I mentioned the public health initiatives in primary care and access into the system. We look forward to the development of a team approach to primary care - and we will touch on that another day - and the $17 million relative to that amount. I think the mental health issues have been appropriate, at least it has been on the agenda. I am concerned that whether it's Community Services offering the service, or it's Health, that we actually have the personnel within those programs to actually deliver the service, and I'm not convinced that they're there yet and we haven't seen those programs rolled out, but we're watching. At least it's on the agenda and I think the main thing with any Minister of Health is to keep mental
health on the agenda, to keep it on the table as it sometimes tends to slide off or it tends to be chipped away at and not enjoy the priority of acute care, particularly.
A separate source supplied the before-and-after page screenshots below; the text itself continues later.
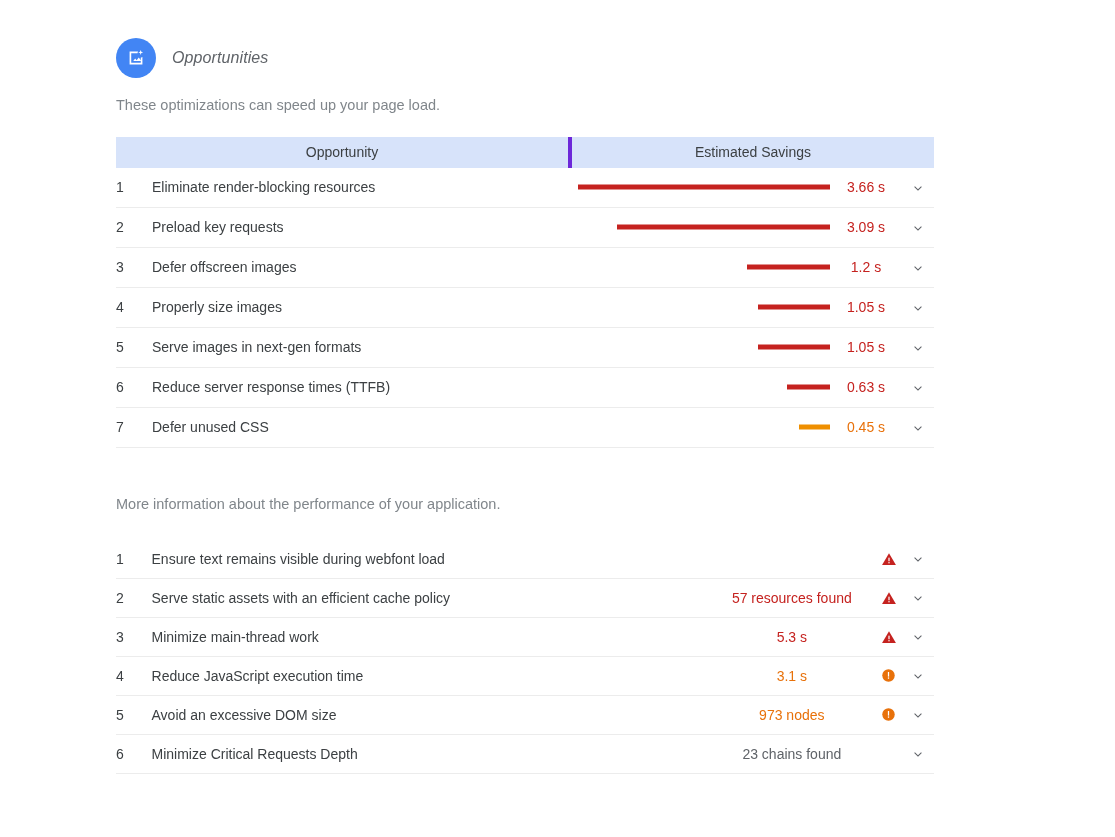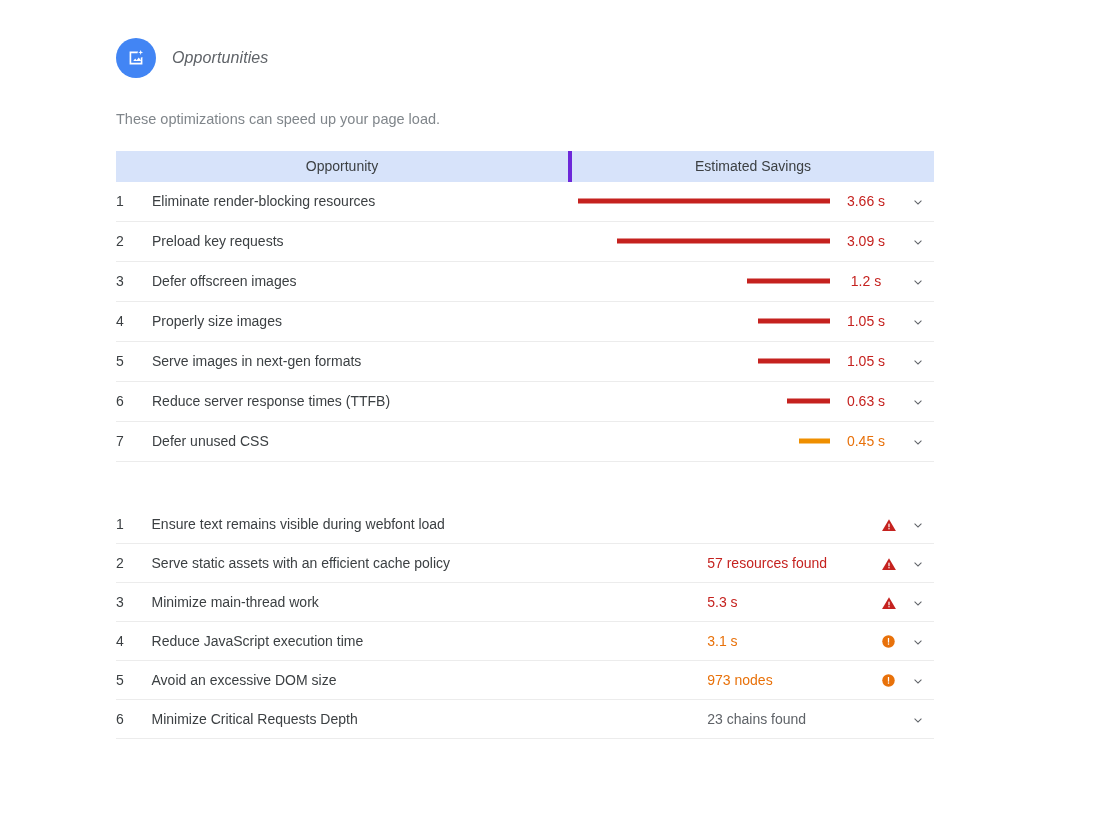--- a/index.html
+++ b/index.html
@@ -58,7 +58,7 @@
     font-style: italic;
   }
   .section-desc {
-    margin-top: 30px;
+    margin-top: 16px;
     font-size: 14.5px;
     color: #80868b;
     line-height: 1.3;

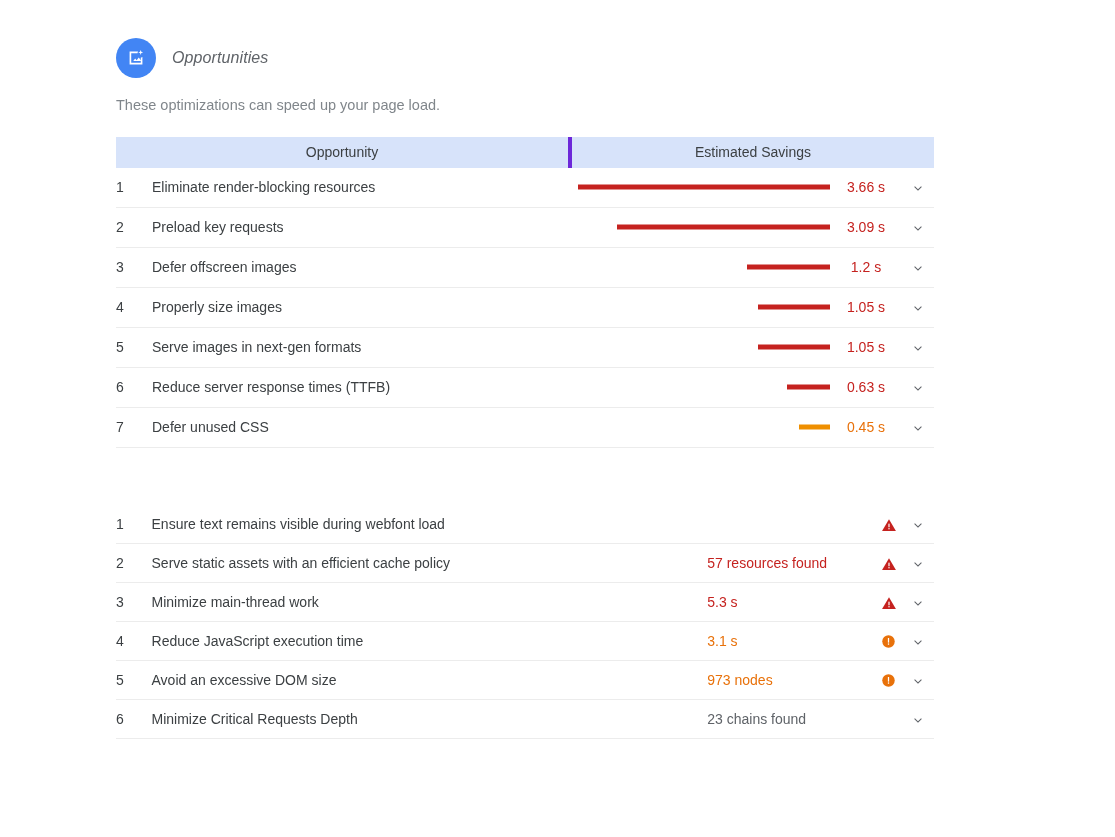--- a/index.html
+++ b/index.html
@@ -313,6 +313,7 @@
   <div class="section" id="diagnostics-section">
 
 
+    <div class="section-desc">More information about the performance of your application.</div>
 
     <table class="audit-table diag-table">
       <colgroup>

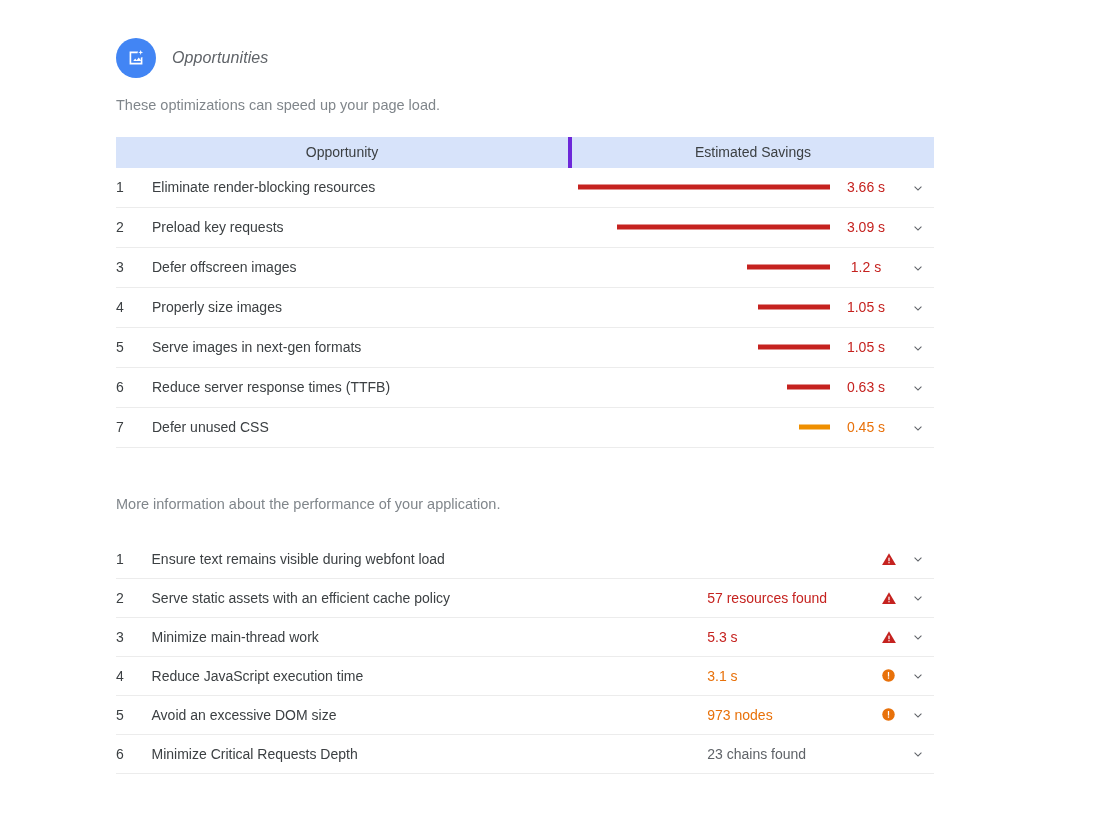--- a/index.html
+++ b/index.html
@@ -163,7 +163,7 @@
     height: 39px;
   }
   td.diag-val {
-    text-align: left;
+    text-align: center;
     padding-right: 8px;
     white-space: nowrap;
   }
We're looking forward to following the negotiations with physicians. There hasn't been too much reaction to that. I think there's 7 per cent put in the budget to address the physician. Some of that is for recruitment but we know that there is a budget or negotiations coming forward and they're on the go. So it looks like the minister will have some leeway to at least keep physicians happy a little longer. The nurse practitioners are a concern, we don't seem to see the initiatives that we were hoping to see in this province and we would like to maybe have a little more information on that. But Health Promotion I mentioned and I guess I could just maybe ask - I know it's under another minister and it's in another area and if the minister sees Health Promotion matters as that, or will we have to wait to see if the other minister stands up - does she consider that to be part of her responsibility as well or should I wait for the other minister and try to get a crack at him down the road somewhere?
[7:15 p.m.]
MISS PURVES: I wonder if I might make a brief introduction - you could push the time off to the end?
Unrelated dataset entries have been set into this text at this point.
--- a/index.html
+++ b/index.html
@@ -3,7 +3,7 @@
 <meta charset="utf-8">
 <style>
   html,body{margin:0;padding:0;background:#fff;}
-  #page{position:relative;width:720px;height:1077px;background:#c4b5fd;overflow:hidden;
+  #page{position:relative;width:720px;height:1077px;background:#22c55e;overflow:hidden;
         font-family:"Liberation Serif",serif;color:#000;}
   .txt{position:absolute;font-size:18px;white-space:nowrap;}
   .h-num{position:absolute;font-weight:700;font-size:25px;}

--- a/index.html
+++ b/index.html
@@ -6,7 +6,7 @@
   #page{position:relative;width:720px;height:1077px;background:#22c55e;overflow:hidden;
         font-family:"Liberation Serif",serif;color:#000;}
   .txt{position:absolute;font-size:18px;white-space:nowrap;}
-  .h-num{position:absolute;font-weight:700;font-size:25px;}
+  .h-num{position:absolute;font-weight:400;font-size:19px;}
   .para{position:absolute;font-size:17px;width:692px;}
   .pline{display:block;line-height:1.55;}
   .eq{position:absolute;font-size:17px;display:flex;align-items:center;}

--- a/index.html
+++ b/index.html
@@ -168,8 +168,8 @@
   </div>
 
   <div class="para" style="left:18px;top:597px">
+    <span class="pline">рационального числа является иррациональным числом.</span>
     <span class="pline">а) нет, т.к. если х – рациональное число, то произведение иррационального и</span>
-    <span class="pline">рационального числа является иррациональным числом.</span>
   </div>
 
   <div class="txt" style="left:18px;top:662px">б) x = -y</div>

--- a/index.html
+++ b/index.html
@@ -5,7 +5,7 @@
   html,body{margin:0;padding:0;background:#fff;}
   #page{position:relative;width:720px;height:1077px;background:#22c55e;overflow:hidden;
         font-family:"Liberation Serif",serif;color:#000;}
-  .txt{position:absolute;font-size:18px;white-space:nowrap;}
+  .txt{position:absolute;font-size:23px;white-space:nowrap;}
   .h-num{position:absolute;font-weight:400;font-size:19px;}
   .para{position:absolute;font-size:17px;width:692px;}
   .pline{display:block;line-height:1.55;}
MR. CHAIRMAN: Go ahead, Madam Minister.
MISS PURVES: Thank you. There are a couple of members of my constituency association who are friends, in the gallery: Paul Fitzgibbons, Drew Campbell and Mary Lou Leroux and I wonder if they would stand and receive the warm welcome of the House, please. (Applause)
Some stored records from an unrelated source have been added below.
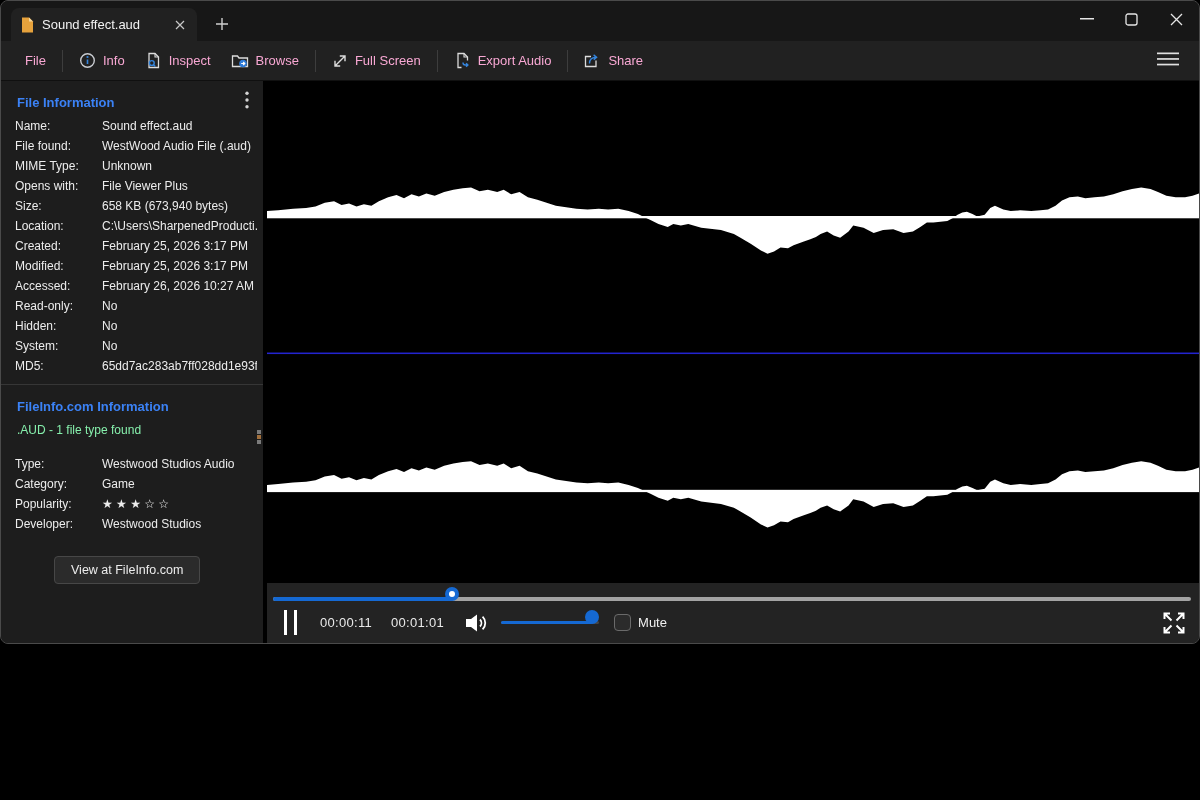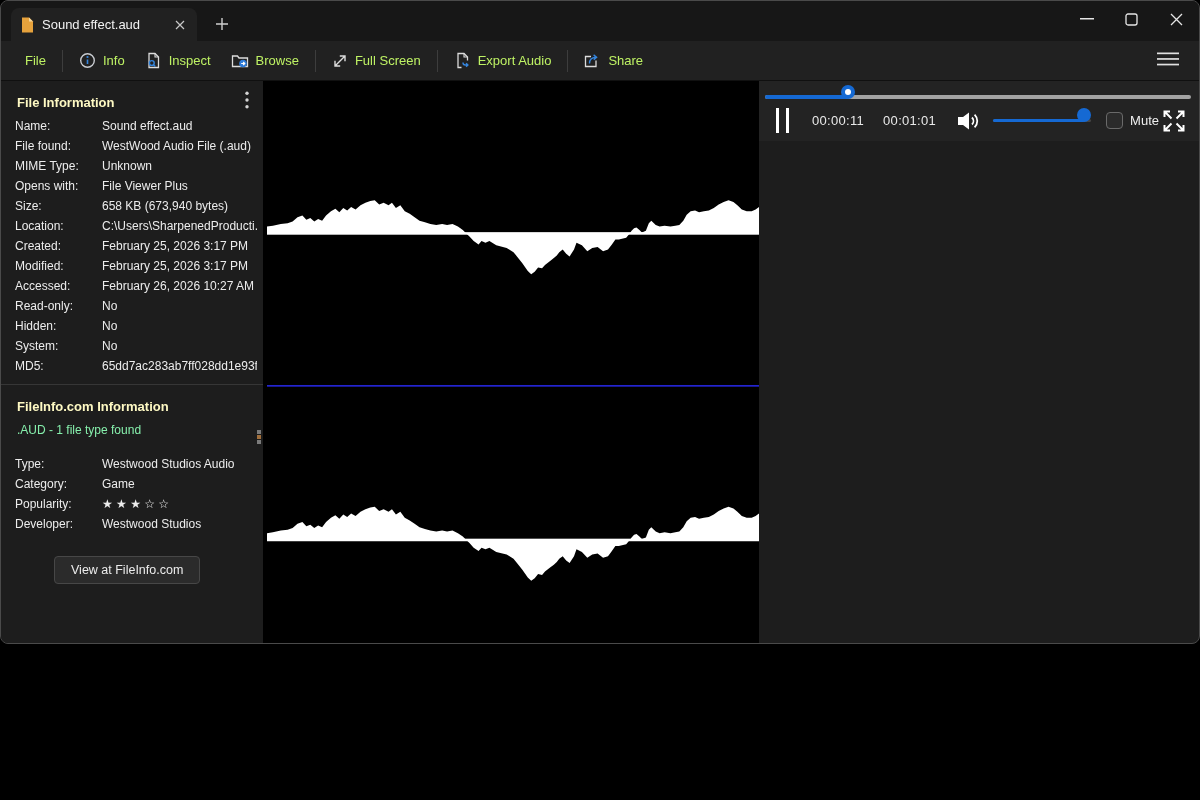--- a/index.html
+++ b/index.html
@@ -18,7 +18,7 @@
 
   
   .toolbar { height:40px; background:#212121; border-bottom:1px solid #101010; display:flex; align-items:center; padding:0 12px 0 14px; flex:none; }
-  .tool-item { display:flex; align-items:center; gap:7px; padding:6px 10px; border-radius:4px; color:#bef264; font-size:13px; }
+  .tool-item { display:flex; align-items:center; gap:7px; padding:6px 10px; border-radius:4px; color:#f9a8d4; font-size:13px; }
   .tool-sep { width:1px; height:22px; background:#3d3d3d; margin:0 6px; }
   .hamburger { margin-left:auto; padding:6px 8px; border-radius:4px; }
 

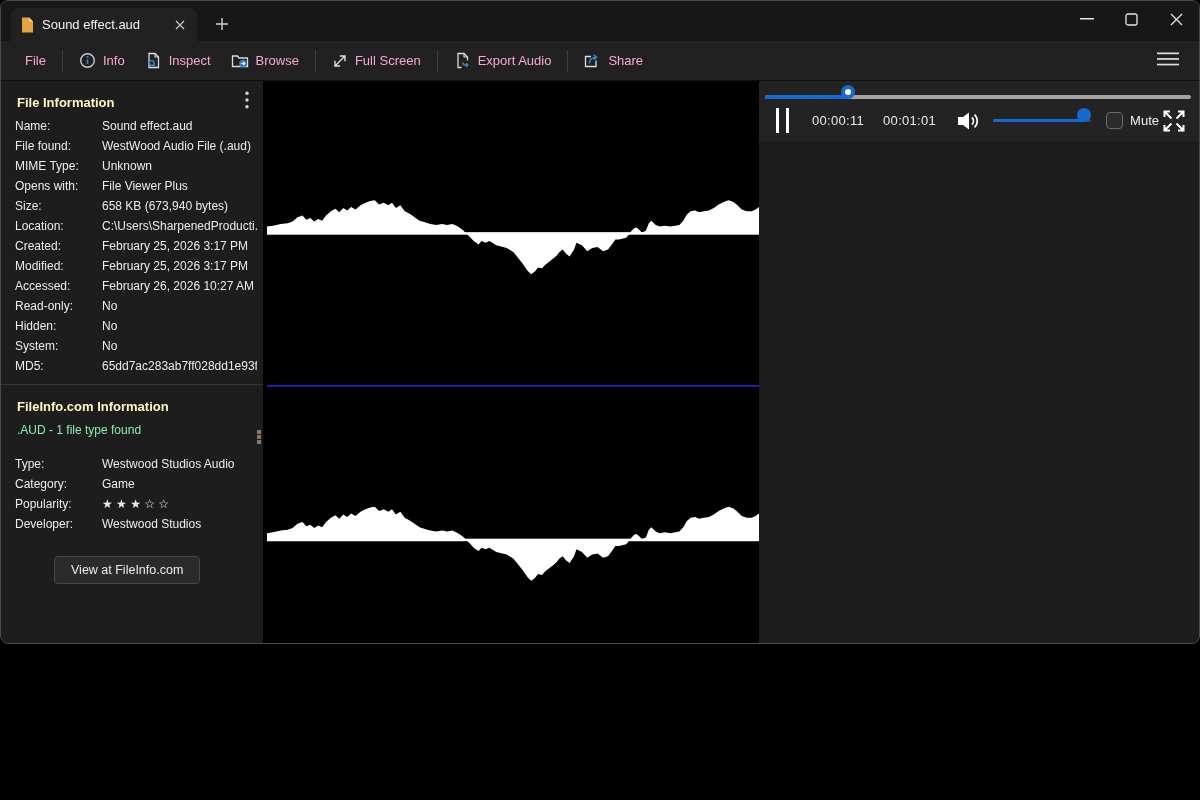--- a/index.html
+++ b/index.html
@@ -25,7 +25,7 @@
   
   .content { flex:1; display:flex; min-height:0; }
   .sidebar { width:262px; background:#1d1d1d; position:relative; padding:10px 0 0 14px; color:#ececec; flex:none; }
-  .section-title { font-size:13px; font-weight:bold; color:#fef9c3; padding:4px 0 6px 2px; }
+  .section-title { font-size:13px; font-weight:bold; color:#3b82f6; padding:4px 0 6px 2px; }
   .rows { }
   .row { display:flex; line-height:20px; font-size:12px; }
   .row .lbl { width:82px; flex:none; color:#ececec; }

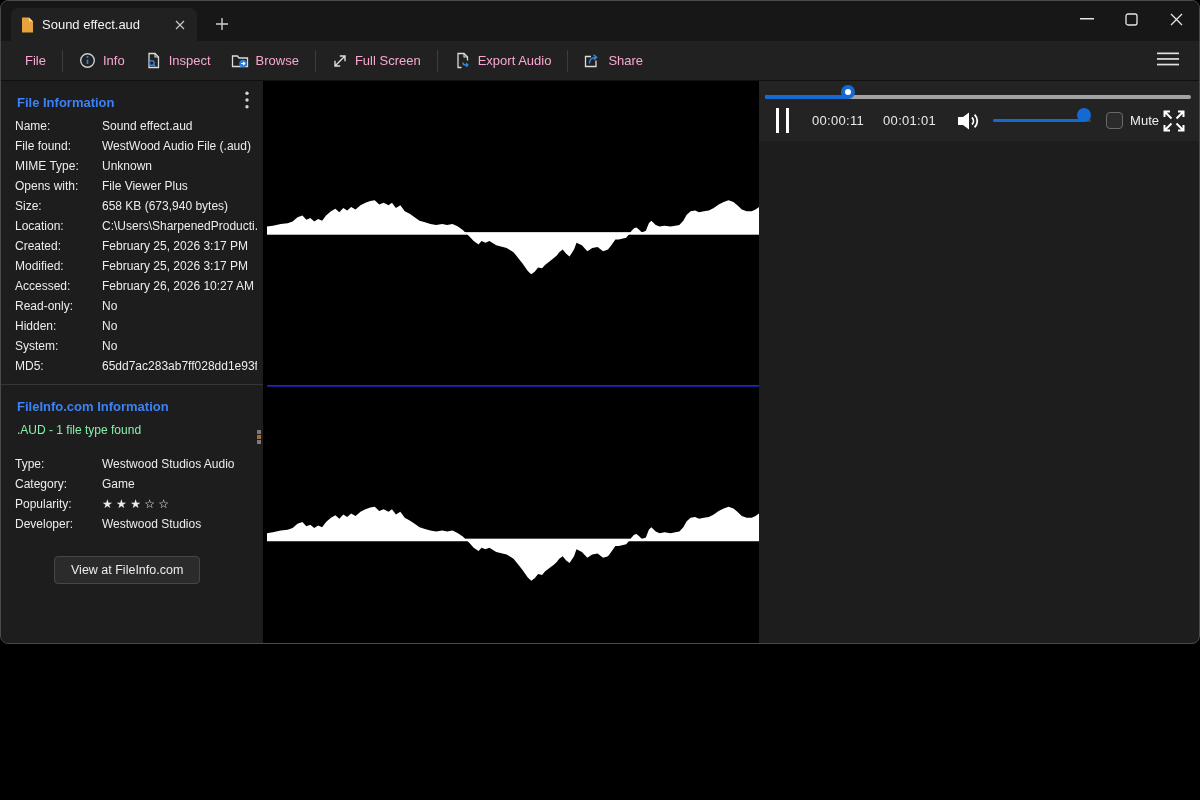--- a/index.html
+++ b/index.html
@@ -42,7 +42,7 @@
 
   .vdivider { width:4px; background:#000; flex:none; }
 
-  .main { flex:1; display:flex; flex-direction:row; min-width:0; }
+  .main { flex:1; display:flex; flex-direction:column; min-width:0; }
   .wave-area { flex:1; background:#000; position:relative; min-height:0; }
   .wave-area svg { display:block; width:100%; height:100%; }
First, I would like to assure the member for Dartmouth East that the Minister of Health Promotion will be available to answer his questions. I'm not sure what time has been selected for the estimates of the Minister of Tourism and Culture, but he will be doing Health Promotion at that time. I'm not able to answer questions involving his portfolio; it wouldn't be quite proper for me to do that.
There are a number of issues raised by the Health Critic for the Liberal Party and I'd like to briefly address some of them although, obviously, I won't be fully addressing all of them at this point.
One of the first issues, or perhaps the first issue he brought up was that most important area, particularly it seems right now, of public health. I noticed a recent column by Mary-Jane Hampton which talked about cutbacks in public health. That was something that the Medical Officer of Health for Toronto was talking about on Cross Country Checkup yesterday as well - about how, in times of relative calm in public health, somehow the money
seems to go to other things, particularly acute care and other areas of the system where the demands seem to be more pressing.
Obviously with the coming of SARS to the world, as well with the increased problems we're going to see with West Nile Virus, which is sure to make its appearance in human beings in Nova Scotia this summer, the profile of public health has become much higher.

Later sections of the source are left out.